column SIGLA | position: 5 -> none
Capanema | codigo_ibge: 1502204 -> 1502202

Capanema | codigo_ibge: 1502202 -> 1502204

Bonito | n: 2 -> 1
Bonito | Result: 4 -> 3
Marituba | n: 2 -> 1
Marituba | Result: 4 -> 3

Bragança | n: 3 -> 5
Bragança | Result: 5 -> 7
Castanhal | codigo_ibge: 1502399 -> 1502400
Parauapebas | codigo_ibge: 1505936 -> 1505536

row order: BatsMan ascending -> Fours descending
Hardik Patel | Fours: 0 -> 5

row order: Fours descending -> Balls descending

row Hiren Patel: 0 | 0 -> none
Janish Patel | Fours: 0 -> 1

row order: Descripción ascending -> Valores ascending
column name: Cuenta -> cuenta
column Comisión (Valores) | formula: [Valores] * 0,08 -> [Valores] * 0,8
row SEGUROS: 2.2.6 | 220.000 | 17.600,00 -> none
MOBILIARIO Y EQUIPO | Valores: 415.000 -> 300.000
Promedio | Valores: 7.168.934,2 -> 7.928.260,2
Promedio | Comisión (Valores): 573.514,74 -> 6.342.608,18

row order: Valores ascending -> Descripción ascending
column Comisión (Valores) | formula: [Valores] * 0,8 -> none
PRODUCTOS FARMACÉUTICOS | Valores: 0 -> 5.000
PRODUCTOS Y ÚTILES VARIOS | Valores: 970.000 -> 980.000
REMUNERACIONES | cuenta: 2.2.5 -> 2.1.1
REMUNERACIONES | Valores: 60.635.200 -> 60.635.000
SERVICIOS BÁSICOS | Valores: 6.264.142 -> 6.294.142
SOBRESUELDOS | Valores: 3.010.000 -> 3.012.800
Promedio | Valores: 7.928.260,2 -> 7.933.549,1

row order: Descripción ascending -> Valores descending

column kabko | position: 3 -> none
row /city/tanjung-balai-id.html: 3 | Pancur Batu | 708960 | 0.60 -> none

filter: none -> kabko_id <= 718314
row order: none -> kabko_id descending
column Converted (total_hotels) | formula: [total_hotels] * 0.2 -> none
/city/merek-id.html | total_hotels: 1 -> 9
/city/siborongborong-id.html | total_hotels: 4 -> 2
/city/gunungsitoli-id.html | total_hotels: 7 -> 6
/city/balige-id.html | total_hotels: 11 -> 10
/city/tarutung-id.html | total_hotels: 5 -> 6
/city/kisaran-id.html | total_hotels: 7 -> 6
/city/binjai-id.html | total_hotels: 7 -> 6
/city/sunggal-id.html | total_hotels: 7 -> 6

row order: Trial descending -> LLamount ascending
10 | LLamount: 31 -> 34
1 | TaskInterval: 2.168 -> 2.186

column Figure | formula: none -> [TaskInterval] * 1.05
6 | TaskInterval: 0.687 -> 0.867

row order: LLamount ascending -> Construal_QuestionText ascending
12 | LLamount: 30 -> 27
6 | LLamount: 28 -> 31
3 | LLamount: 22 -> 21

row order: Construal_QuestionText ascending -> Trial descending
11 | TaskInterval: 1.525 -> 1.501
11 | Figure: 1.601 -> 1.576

(The problem):
Quote the data above verbatim from its first line to the line that includes "column Comisión (Valores) | formula: [Valores] * 0,8", with both boundary lines retained.

(Result for this task):
column SIGLA | position: 5 -> none
Capanema | codigo_ibge: 1502204 -> 1502202

Capanema | codigo_ibge: 1502202 -> 1502204

Bonito | n: 2 -> 1
Bonito | Result: 4 -> 3
Marituba | n: 2 -> 1
Marituba | Result: 4 -> 3

Bragança | n: 3 -> 5
Bragança | Result: 5 -> 7
Castanhal | codigo_ibge: 1502399 -> 1502400
Parauapebas | codigo_ibge: 1505936 -> 1505536

row order: BatsMan ascending -> Fours descending
Hardik Patel | Fours: 0 -> 5

row order: Fours descending -> Balls descending

row Hiren Patel: 0 | 0 -> none
Janish Patel | Fours: 0 -> 1

row order: Descripción ascending -> Valores ascending
column name: Cuenta -> cuenta
column Comisión (Valores) | formula: [Valores] * 0,08 -> [Valores] * 0,8
row SEGUROS: 2.2.6 | 220.000 | 17.600,00 -> none
MOBILIARIO Y EQUIPO | Valores: 415.000 -> 300.000
Promedio | Valores: 7.168.934,2 -> 7.928.260,2
Promedio | Comisión (Valores): 573.514,74 -> 6.342.608,18

row order: Valores ascending -> Descripción ascending
column Comisión (Valores) | formula: [Valores] * 0,8 -> none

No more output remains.